The Exponential Curve: As we turn to the plotting of the virus (infection, hospitalization, and death rates) on a graphic, we find an exponential curve in both individualistic and collective societies; however, because of the different ways in which social networks and super-spreader events operate in these two different societies, the curve looks a bit different. In general, when the virus impacts on a collectivist society with an enmeshed culture and many sociopetal social settings, there is a rapid early rise in the curve. However, it tends to flatten (as in Singapore) when the NPIs and inoculations are extensively engaged. There might be occasional spikes in the curve, but it tends to flatten off and then decline. By contrast, in a highly individualistic society, with a disengaged culture and many sociofugal social settings, there is likely to be a slow rise at first in the curve (since people are not connecting with one another), but than a dramatic spike and rapidly accelerating rate of infections, hospitalizations and death as the isolated social networks produce super-spreader events that connect all units of the society.

As we have found in the United States, this spiking curve does eventually flatten out and even decline—but only after the negative (corrective) feedback is engaged through gradually shifting social attitudes, slowly (and often inconsistently) implemented public policy, and a fair amount of natural herd immunity (people getting the virus but remaining alive with natural immunization). The cost of individualism is great when a people-loving virus (such as COVID-19) “knocks on the door.” While the virus loves to connect with people, it finds that its greatest adversary over the long term is a collectivist society in which people also love to connect with one another.

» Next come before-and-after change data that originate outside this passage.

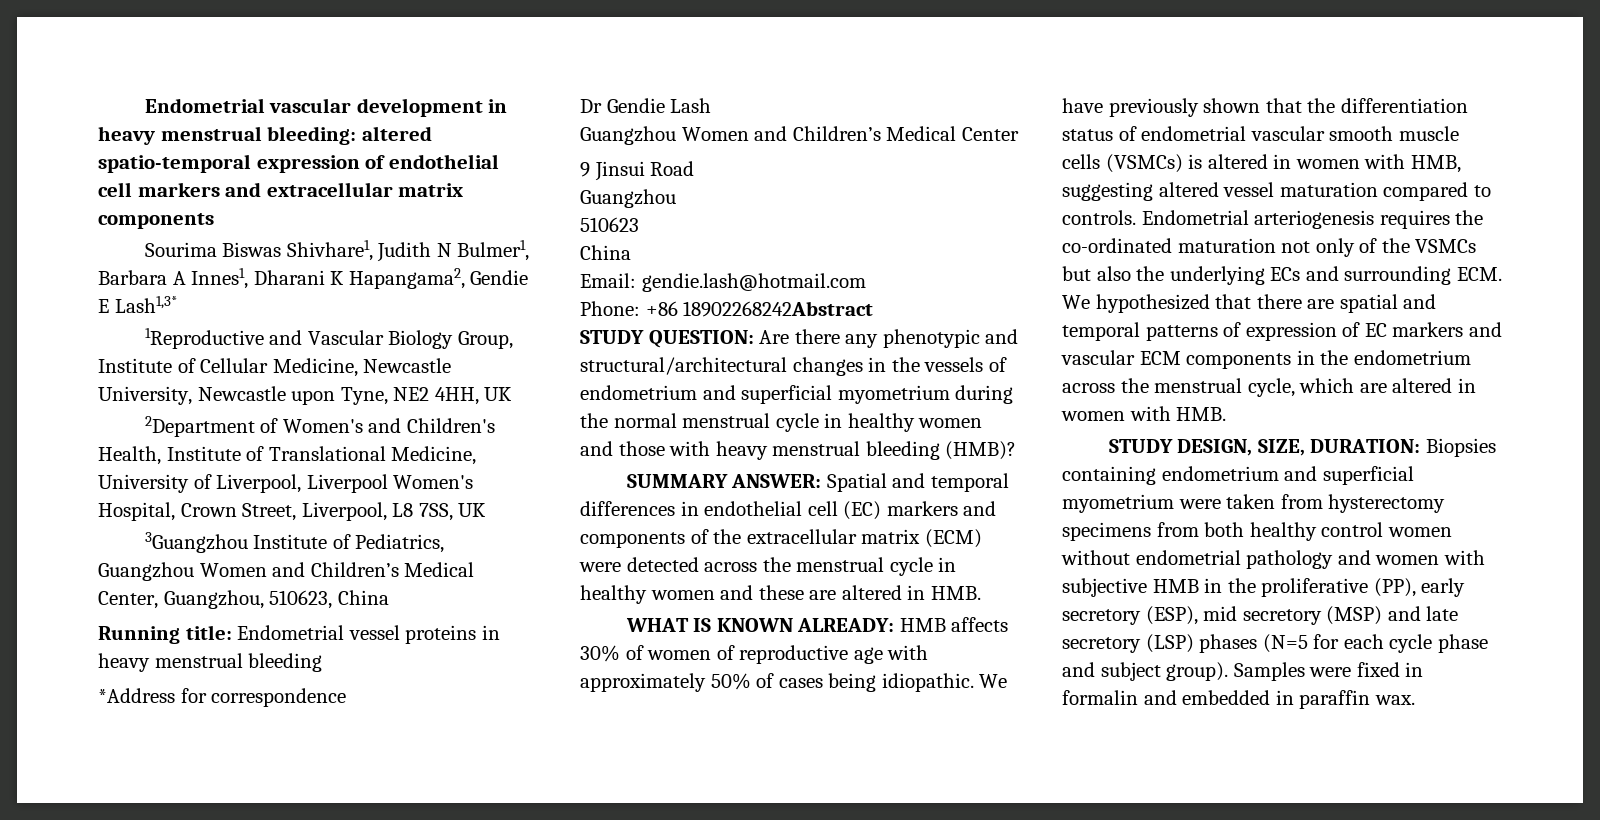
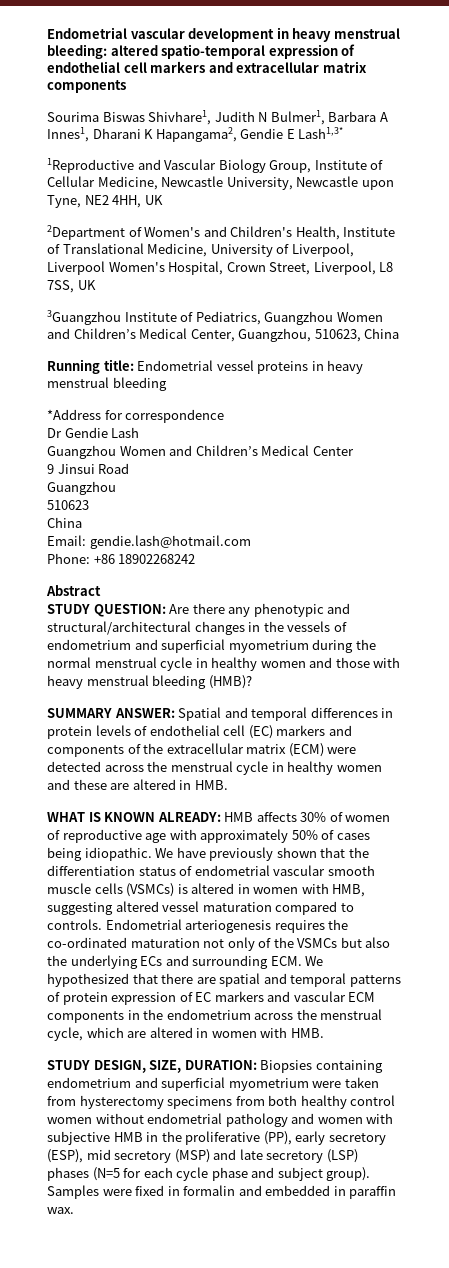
- Phone: +86 18902268242Abstract
+ Phone: +86 18902268242
+ Abstract
- SUMMARY ANSWER: Spatial and temporal differences in endothelial cell (EC) markers and components of the extracellular matrix (ECM) were detected across the menstrual cycle in healthy women and these are altered in HMB.
+ SUMMARY ANSWER: Spatial and temporal differences in protein levels of endothelial cell (EC) markers and components of the extracellular matrix (ECM) were detected across the menstrual cycle in healthy women and these are altered in HMB.
- Endometrial arteriogenesis requires the co-ordinated maturation not only of the VSMCs but also the underlying ECs and surrounding ECM. We hypothesized that there are spatial and temporal patterns of expression of EC markers and vascular ECM components in the endometrium across the menstrual cycle, which are altered in women with HMB.
+ Endometrial arteriogenesis requires the co-ordinated maturation not only of the VSMCs but also the underlying ECs and surrounding ECM. We hypothesized that there are spatial and temporal patterns of protein expression of EC markers and vascular ECM components in the endometrium across the menstrual cycle, which are altered in women with HMB.

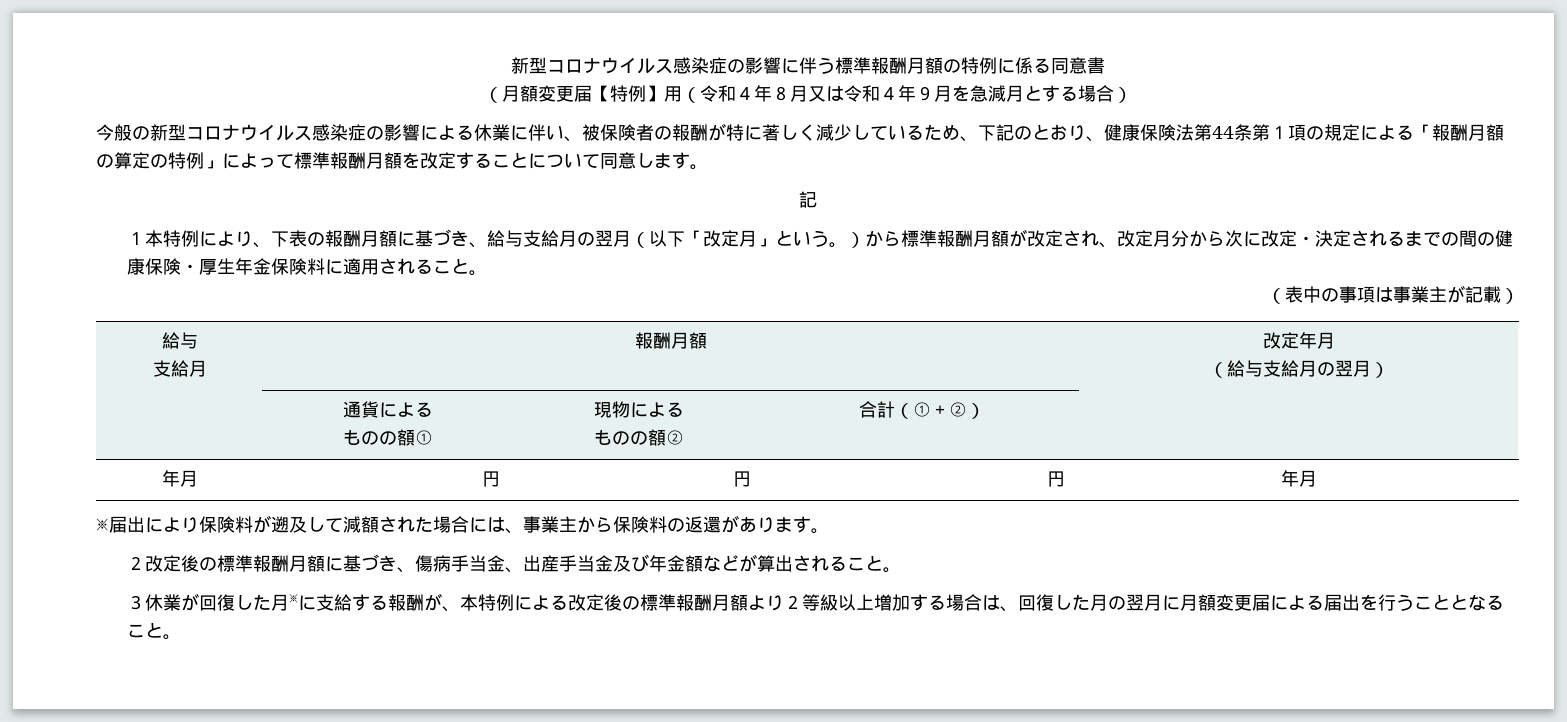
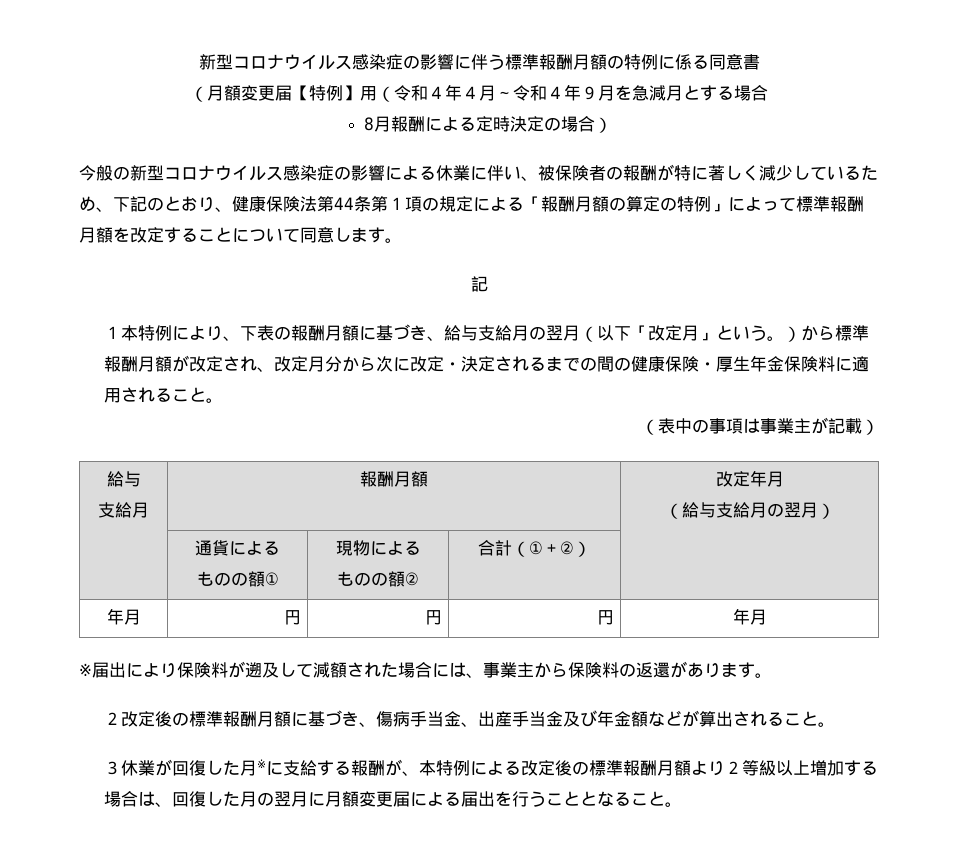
- （月額変更届【特例】用（令和４年８月又は令和４年９月を急減月とする場合）
+ （月額変更届【特例】用（令和４年４月～令和４年９月を急減月とする場合
+ 8月報酬による定時決定の場合）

The Push and Pull of Covid-19: Once again, I need to point out that everything is a bit confusing and even paradoxical when it comes to impact of the virus on American society. It seems that COVID has a powerfully diverse impact on people in a highly disengaged culture such as we find in the United States. The virus pulls people together while also driving people apart. COVID leads us to interact and care because people around us are hurting and are facing deadly challenges. A sociofugal setting is created. We are drawn to one another for comfort and care. It is hard to “go it alone” when facing a powerful but elusive foe such as Covid-19.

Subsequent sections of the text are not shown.